Notgemeinschaft Peter Pan

Gibt es das richtige Leben im falschen? Wenn man das neue Album der Notgemeinschaft Peter Pan hört und das mehrfach und sich zudem noch Einiges dessen annimmt, was es zu vermitteln hat, dann ist man schonmal auf einem guten Weg dorthin.

Denn von ihrem konsequentem 4-Akkorde-Geschrammel, überhöhtem Spieltempo und ungenierten Gesangspraktiken abgesehen, praktizieren die Herren aus Hamburg genau das, was eine gute Punk-Band ausmacht: Sie heben den Zeigefinger und bohren ihn tief ins kollektive Gewissen. Sticheln in unserer Bequemlichkeit, pieksen die faulen Ausreden zu Boden, fordern nicht nur einen klaren Standpunkt, sondern bewusstes Handeln.

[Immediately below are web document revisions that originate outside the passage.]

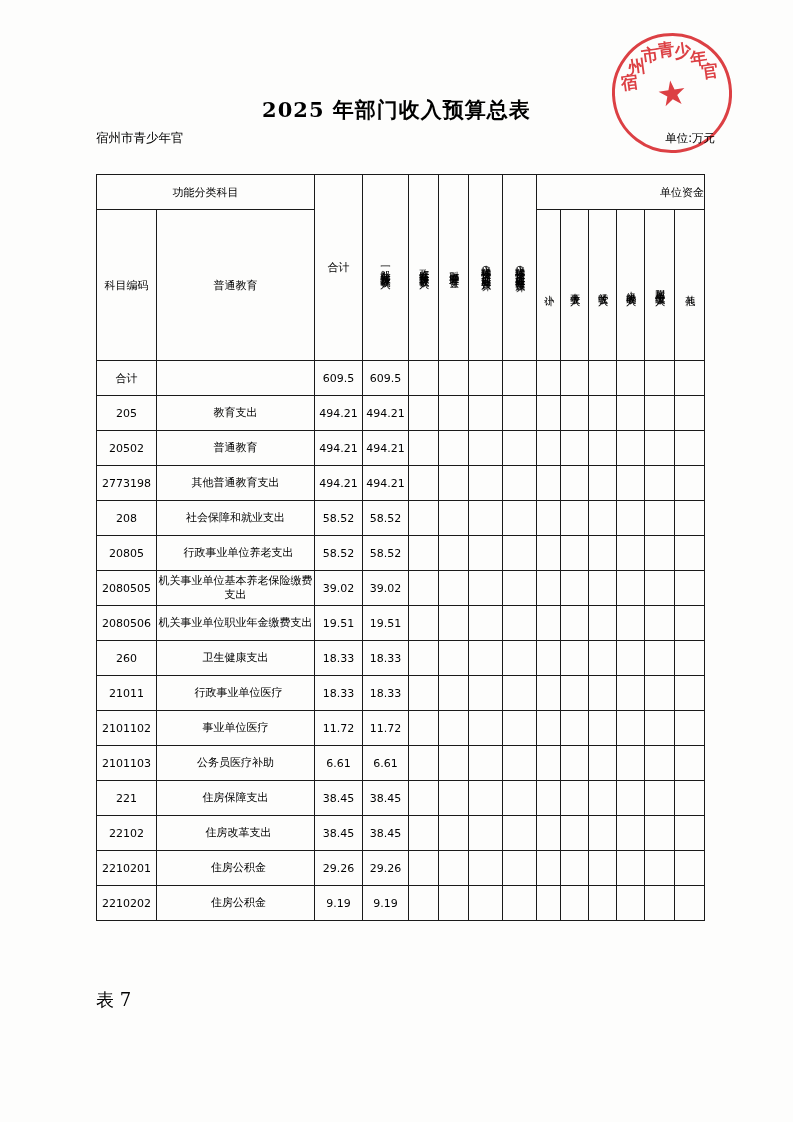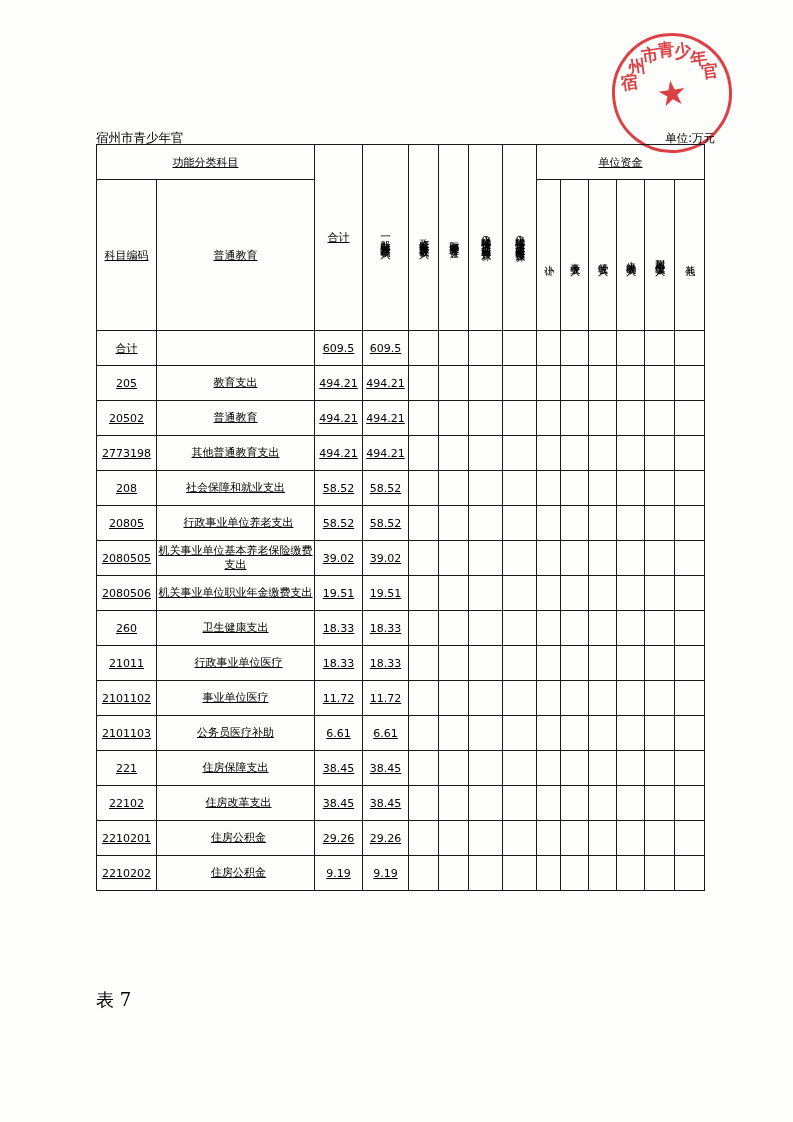--- a/index.html
+++ b/index.html
@@ -177,6 +177,7 @@
     </div>
   </div>
 
+  <div class="doc-title">2025 年部门收入预算总表</div>
   <div class="dept-name">宿州市青少年官</div>
   <div class="unit-note">单位:万元</div>
 

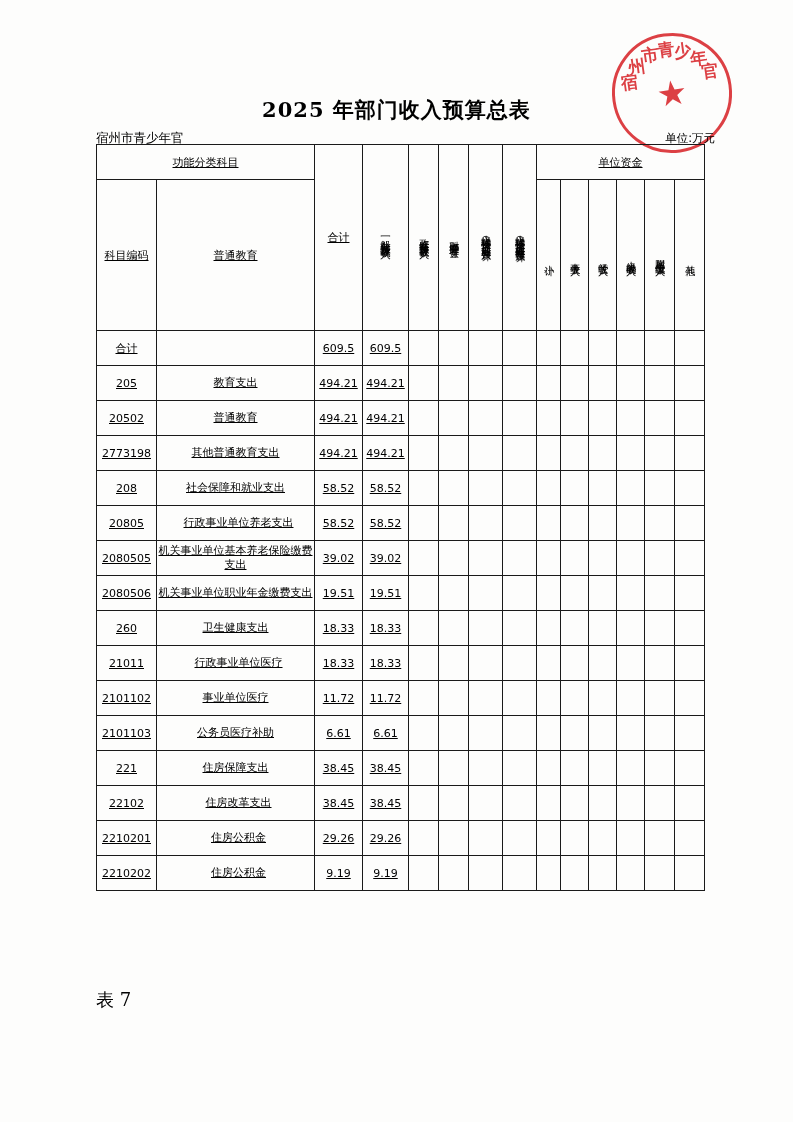--- a/index.html
+++ b/index.html
@@ -93,9 +93,8 @@
   .tbl-wrap {
     position: absolute;
     left: 96px;
-    top: 144px;
+    top: 174px;
     width: 608px;
-    text-decoration: underline;
   }
   table.budget {
     border-collapse: collapse;

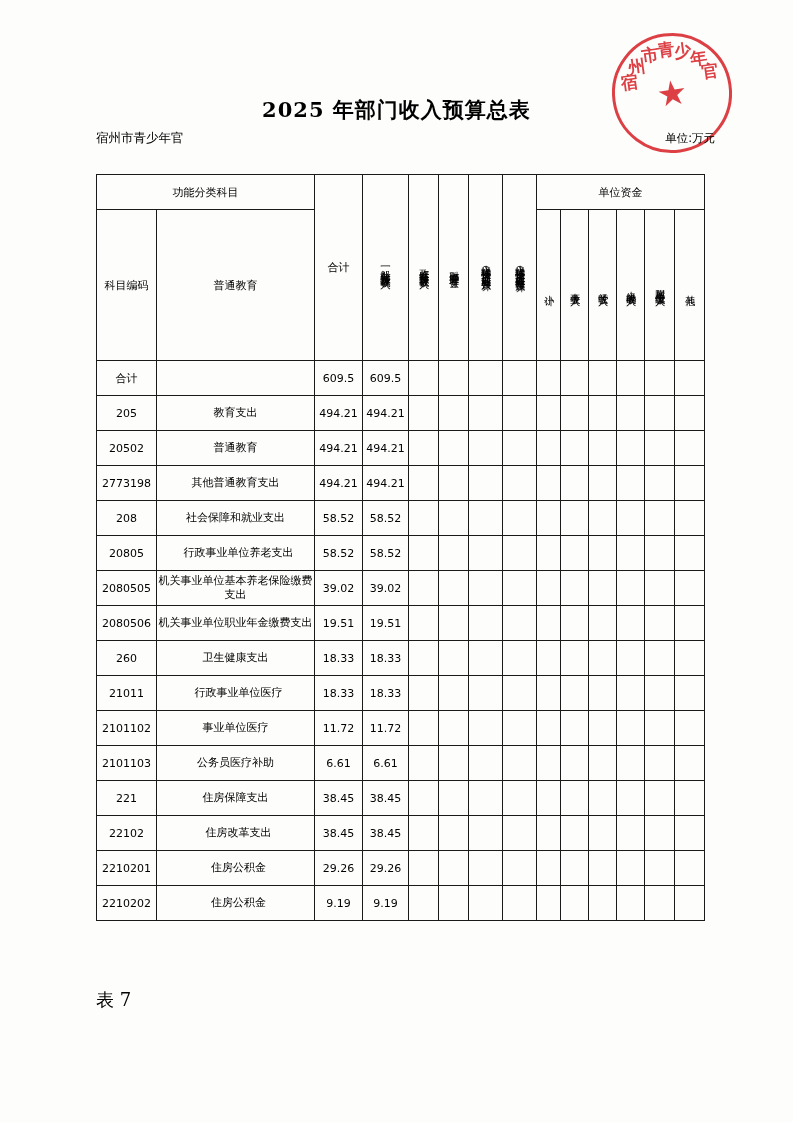--- a/index.html
+++ b/index.html
@@ -207,7 +207,7 @@
           <th rowspan="2" class="vhead"><span class="vtext narrow">财政专户管理资金</span></th>
           <th rowspan="2" class="vhead"><span class="vtext narrow">上级转移支付（提前下达一般公共预算）</span></th>
           <th rowspan="2" class="vhead"><span class="vtext narrow">上级转移支付（提前下达政府性基金预算）</span></th>
-          <th colspan="6" class="hhead" style="height:34px;">单位资金</th>
+          <th colspan="6" class="hhead" style="height:34px;text-align:right;">单位资金</th>
         </tr>
         <tr>
           <th class="hhead" style="height:116px;">科目编码</th>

Aus der Szene für die Mittelschicht, so soll das Album seine Wirkung entfalten. Wer wissen will, was progressive Menschen, die Linke wenn man so will, in Deutschland aktuell bewegt, der ist schon mit dem Opener ‚PROtestsong‘ ganz gut ins Bild gesetzt. Rechtsruck, Integration von Zugezogenen, überkommene Geschlechterbilder, übersteigertes Konsumverhalten: Die Notgemeinschaft hat sich selbst ein klares Mandat erteilt, die Themen konstruktiv durchzudiskutieren.

Und das passiert ihrerseits auf hohem Niveau. Die Texte sind viel zu komplex für stumpfe Deutschpunk-Phrasendrescherei. Das Album ist eher eine Art Lehr-Kanon für kritisches Denken und Problembewusstsein der heutigen Zeit, sämtlich im schönsten und politisch gern korrektem Feulliton-Deutsch verfasst. Das gewählte Genre bringt es mit sich, dass uns das mit einer Geschwindigkeit ins Ohr gehämmert wird, bis Einem der Kopf schwirrt. Doch mit ‚Kleine Motivationshilfe‘ winkt auch ein schöner Lob-Lohn.

Das dritte Album der Notgemeinschaft Peter Pan ist intensiv und fordernd, lehrreich und anspornend. Zuviel der Agitation? Nun, einfach mal drauf einassen! In sich gehen und kritisch prüfen, wieviel man davon selbst doch eigentlich umsetzen müsste. Schließlich ist der Zeigefinger, der mahnend, wenn auch ein bisschen altklug rumwackelt, immer noch besser als der, der sinnlos in der Nase bohrt.